Ti alzi di notte più volte per andare in bagno, al mattino hai le palpebre un po’ gonfie e quella stanchezza non passa nemmeno dopo aver dormito. Sono segnali che molti tendono ad attribuire allo stress o a una giornata pesante, ma in alcuni casi possono coinvolgere i reni, organi che filtrano il sangue e regolano liquidi, sali minerali e scorie.

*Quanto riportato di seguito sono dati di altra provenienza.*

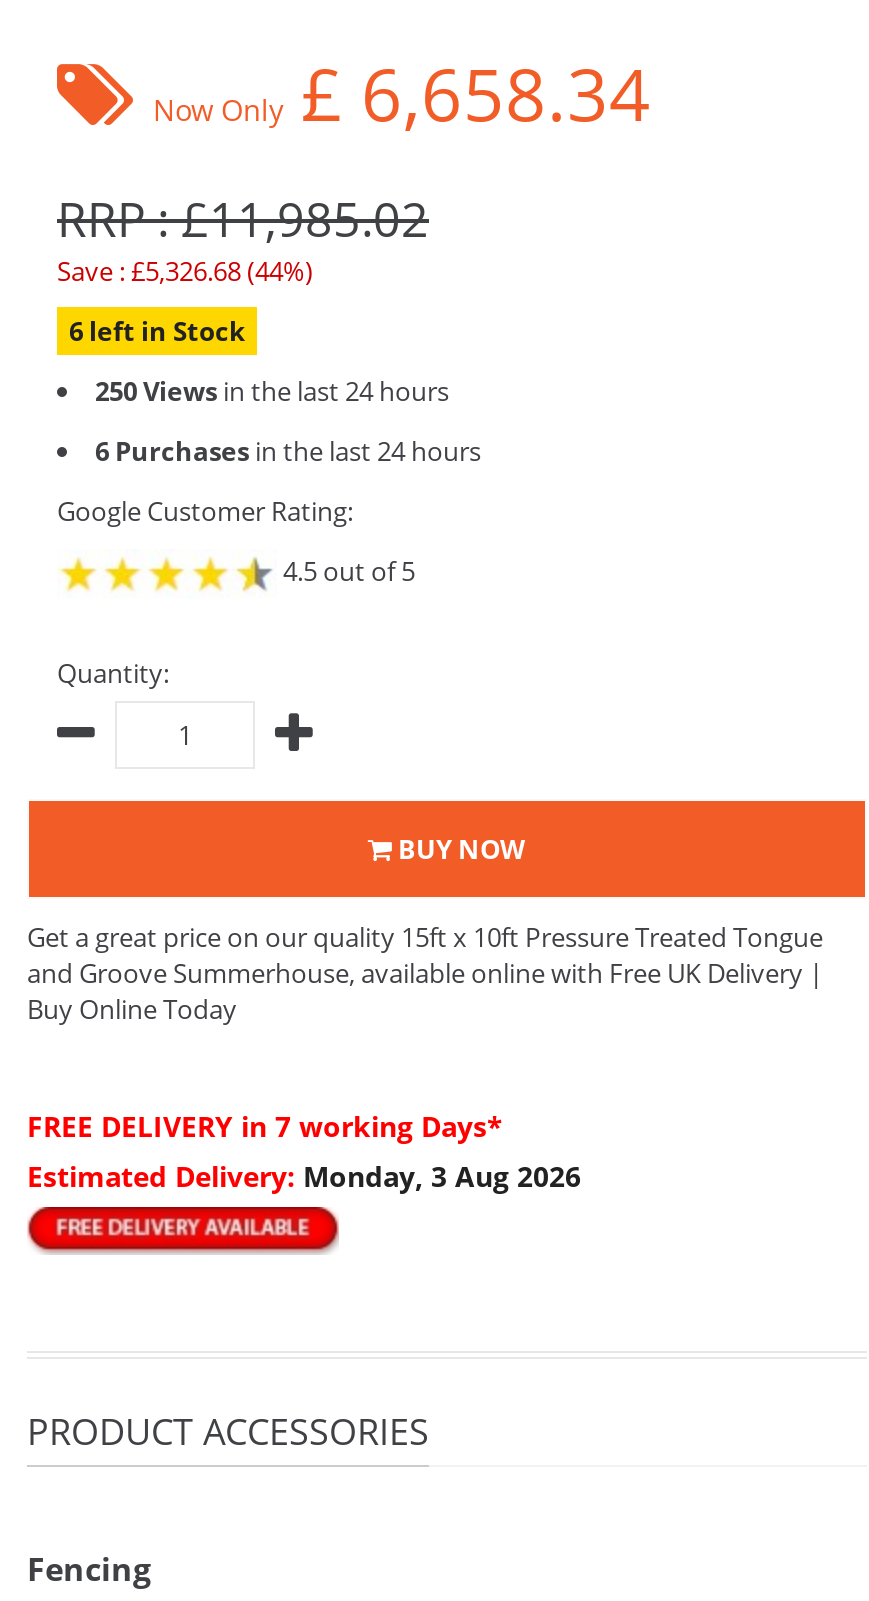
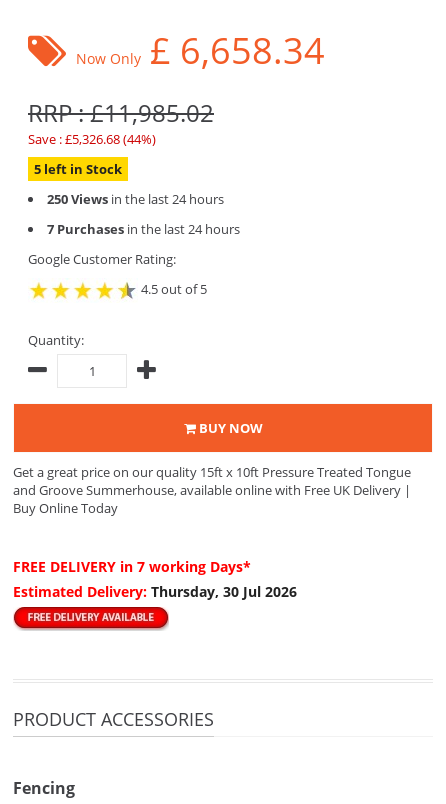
- 6 left in Stock
+ 5 left in Stock

- 6 Purchases in the last 24 hours
+ 7 Purchases in the last 24 hours

- Estimated Delivery: Monday, 3 Aug 2026
+ Estimated Delivery: Thursday, 30 Jul 2026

Quando un rene lavora male, il corpo spesso manda messaggi chiari. Non sempre significano una malattia renale, perché sintomi simili possono comparire anche per altri disturbi, ma se persistono è importante non ignorarli.
I segnali da osservare
I campanelli d’allarme più comuni includono:
- cambiamenti nella minzione, più frequente o più rara del solito
- sangue nelle urine, anche solo rosato o brunastro
- gonfiore a mani, piedi, caviglie o viso
- debolezza e senso di affaticamento
- insonnia o sonno disturbato
- pelle secca e irritata
- dolore alla schiena o ai fianchi
La minzione alterata può comparire quando i reni non filtrano bene i liquidi. Il sangue nelle urine, invece, può indicare un problema delle vie urinarie o del tessuto renale. Il gonfiore dipende spesso dalla ritenzione di liquidi, cioè dall’accumulo di acqua e sodio che il corpo non riesce a eliminare in modo corretto.
Perché compaiono stanchezza e pelle secca
Chi segue pazienti con problemi renali sa che la spossatezza è uno dei sintomi più riferiti. Può essere legata all’accumulo di sostanze di scarto nel sangue o ad alterazioni come l’anemia, condizione che riduce l’ossigenazione dei tessuti. Anche la pelle può risentirne, diventando secca e meno elastica per squilibri di minerali e nutrienti.
Il dolore ai fianchi, invece, non va trascurato soprattutto se associato a febbre, nausea o bruciore urinario, perché può comparire in caso di calcoli o infiammazioni.
Quando farsi controllare
Se questi segnali durano più di qualche giorno o si ripetono, il passo giusto è parlarne con il medico. In genere i primi controlli includono:
- esame delle urine
- analisi del sangue, come creatinina e azotemia
- misurazione della pressione arteriosa
- eventuale ecografia, se indicata
Cosa puoi fare subito
La prevenzione passa da abitudini semplici ma concrete: bere a sufficienza, seguire un’alimentazione equilibrata, limitare l’eccesso di sale, controllare pressione e glicemia, evitare l’uso improprio di farmaci senza consiglio medico.
Ascoltare questi segnali non significa allarmarsi, ma dare al corpo l’attenzione giusta. Intervenire presto, spesso, fa davvero la differenza.